Un odore troppo forte per essere ignorato, tanto da spingere Aryna Sabalenka a interrompere per qualche istante il suo match agli Us Open 2026. La numero uno del mondo si è fermata durante la sfida del terzo turno contro l’uzbeka Kamilla Rakhimova, disputata venerdì 4 settembre al Louis Armstrong Stadium di New York, per segnalare alla giudice di sedia la presenza di un intenso odore di marijuana proveniente dalle tribune o dalle aree circostanti l’impianto.
“Qualcuno sta fumando erba”, ha fatto presente Sabalenka all’arbitra Eva Asderaki-Moore, chiedendole di intervenire. “Puoi dire qualcosa, per favore? L’odore è davvero forte”. La richiesta ha provocato qualche risata sugli spalti, mentre la giudice di sedia ha contattato via radio il personale del torneo prima di consentire la ripresa del gioco.
Sabalenka: “Non l’avevo mai sentito così forte”
L’episodio non ha compromesso la partita della bielorussa, che ha superato Rakhimova 6-3, 6-4, conquistando l’accesso agli ottavi di finale senza perdere un set. Sabalenka, due volte campionessa in carica a Flushing Meadows, è poi tornata sull’accaduto durante la conferenza stampa.
“Non l’avevo mai sentito così forte. Non so se provenisse dal pubblico o dall’esterno, perché il vento potrebbe averlo portato dentro lo stadio, ma era davvero troppo”, ha spiegato la tennista.

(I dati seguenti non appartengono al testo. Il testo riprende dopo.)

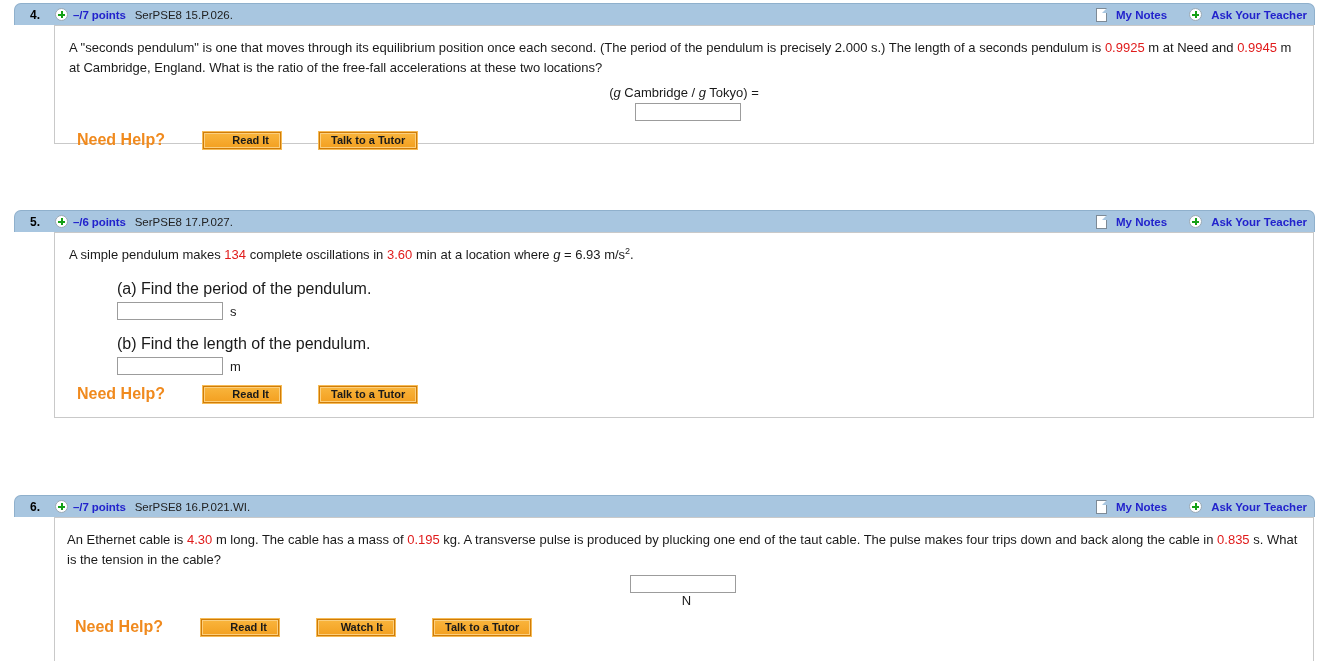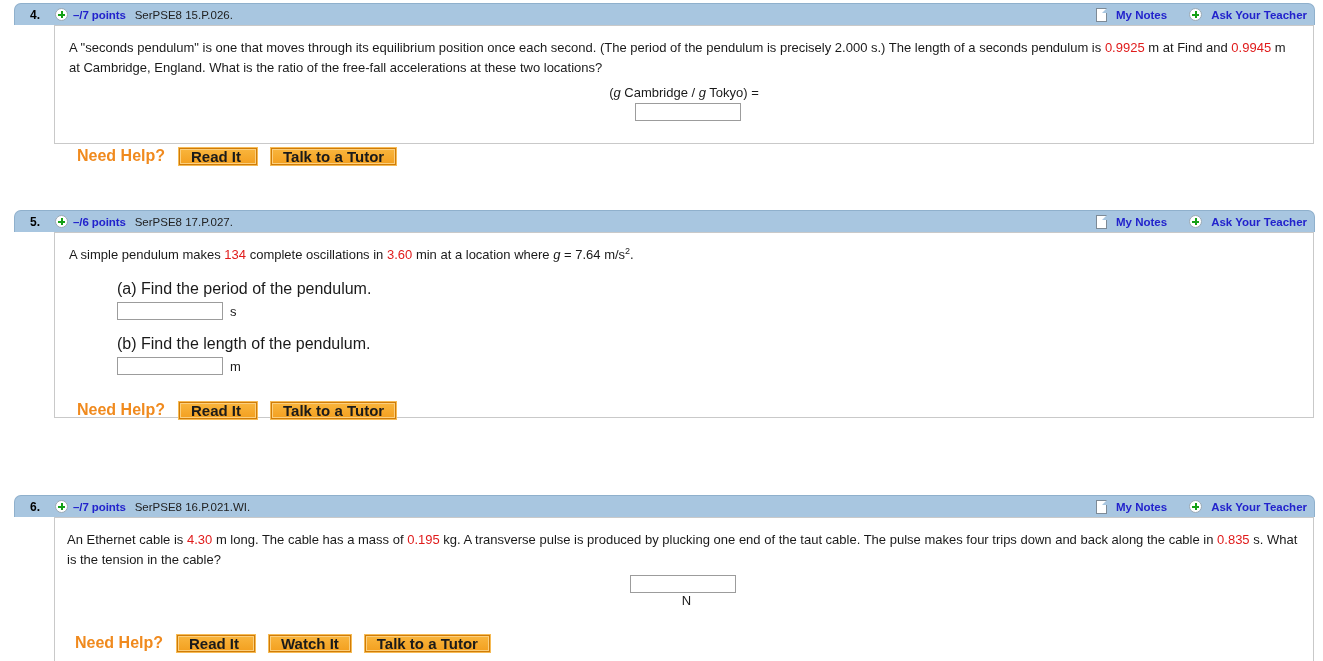--- a/index.html
+++ b/index.html
@@ -181,43 +181,44 @@
     margin-top: 5px;
     display: flex;
     align-items: center;
     flex-direction: column;
   }
 
   
   .need-help {
     display: flex;
     align-items: center;
-    margin-top: 26px;
+    margin-top: 10px;
     margin-left: 8px;
+    gap: 24px;
   }
   .need-help-label {
     color: #f08a1e;
     font-weight: bold;
     font-size: 16px;
     margin-right: 14px;
     white-space: nowrap;
   }
   .help-btn {
     height: 17px;
     min-width: 78px;
     background: linear-gradient(#f9b53d, #f3a020);
     border: 1px solid #d07c08;
     outline: 1px solid #f6bb55;
     box-shadow: inset 0 0 0 1px #fbcf7e;
     color: #1a1a1a;
     font-family: "Liberation Sans", sans-serif;
     font-weight: bold;
-    font-size: 15px;
+    font-size: 11px;
     line-height: 15px;
-    text-align: left;
+    text-align: right;
     padding: 0 11px;
     margin-right: 14px;
     cursor: pointer;
     box-sizing: border-box;
     white-space: nowrap;
   }
   .help-btn:last-child { margin-right: 0; }
 </style>
 </head>
 <body>
@@ -231,21 +232,21 @@
     <span class="q-header-right">
       <span class="note-icon"></span>
       <a class="hdr-link">My Notes</a>
       <span class="hdr-gap"></span>
       <span class="plus-icon teacher"></span>
       <a class="hdr-link">Ask Your Teacher</a>
     </span>
   </div>
   <div class="q-body" style="height:119px;">
     <div class="qtext">
-      <span>A "seconds pendulum" is one that moves through its equilibrium position once each second. (The period of the pendulum is precisely 2.000 s.) The length of a seconds pendulum is </span><span class="num">0.9925</span><span> m at Find and </span><span class="num">0.9945</span><span> m at Cambridge, England. What is the ratio of the free-fall accelerations at these two locations?</span>
+      <span>A "seconds pendulum" is one that moves through its equilibrium position once each second. (The period of the pendulum is precisely 2.000 s.) The length of a seconds pendulum is </span><span class="num">0.9925</span><span> m at Need and </span><span class="num">0.9945</span><span> m at Cambridge, England. What is the ratio of the free-fall accelerations at these two locations?</span>
     </div>
     <div class="inline-row">
       <span class="qtext"><span>(</span><span class="ital">g</span><span> Cambridge / </span><span class="ital">g</span><span> Tokyo) =</span></span>
       <input class="answer-input" type="text" style="margin-left: 8px;" value="">
     </div>
     <div class="need-help">
       <span class="need-help-label">Need Help?</span>
       <button class="help-btn">Read It</button>
       <button class="help-btn">Talk to a Tutor</button>
     </div>
@@ -261,21 +262,21 @@
     <span class="q-header-right">
       <span class="note-icon"></span>
       <a class="hdr-link">My Notes</a>
       <span class="hdr-gap"></span>
       <span class="plus-icon teacher"></span>
       <a class="hdr-link">Ask Your Teacher</a>
     </span>
   </div>
   <div class="q-body" style="height:186px;">
     <div class="qtext">
-      <span>A simple pendulum makes </span><span class="num">134</span><span> complete oscillations in </span><span class="num">3.60</span><span> min at a location where </span><span class="ital">g</span><span> = 7.64 m/s</span><sup>2</sup><span>.</span>
+      <span>A simple pendulum makes </span><span class="num">134</span><span> complete oscillations in </span><span class="num">3.60</span><span> min at a location where </span><span class="ital">g</span><span> = 6.93 m/s</span><sup>2</sup><span>.</span>
     </div>
 
     <div class="part">
       <div class="part-label">(a) Find the period of the pendulum.</div>
       <div class="part-row">
         <input class="answer-input" type="text" value="" style="">
         <span class="unit">s</span>
       </div>
     </div>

Poi il messaggio rivolto agli spettatori: “Potete fumare quanto volete, ma non mentre giochiamo”.
Sabalenka ha chiarito soprattutto quanto un odore così intenso possa diventare una distrazione per chi sta cercando di mantenere la concentrazione durante una partita ad alto livello.
Cannabis legale a New York, ma non si può fumare agli Us Open
La vicenda ha anche riacceso l’attenzione sulle regole in vigore a New York. Il consumo ricreativo di cannabis è legale nello Stato, ma questo non significa che sia consentito fumare ovunque. All’interno del USTA Billie Jean King National Tennis Center, dove si disputano gli Us Open, fumare e utilizzare sigarette elettroniche è vietato. Secondo quanto emerso dopo l’episodio, gli organizzatori non hanno individuato né allontanato uno spettatore responsabile e non è escluso che l’odore fosse arrivato dall’esterno del complesso.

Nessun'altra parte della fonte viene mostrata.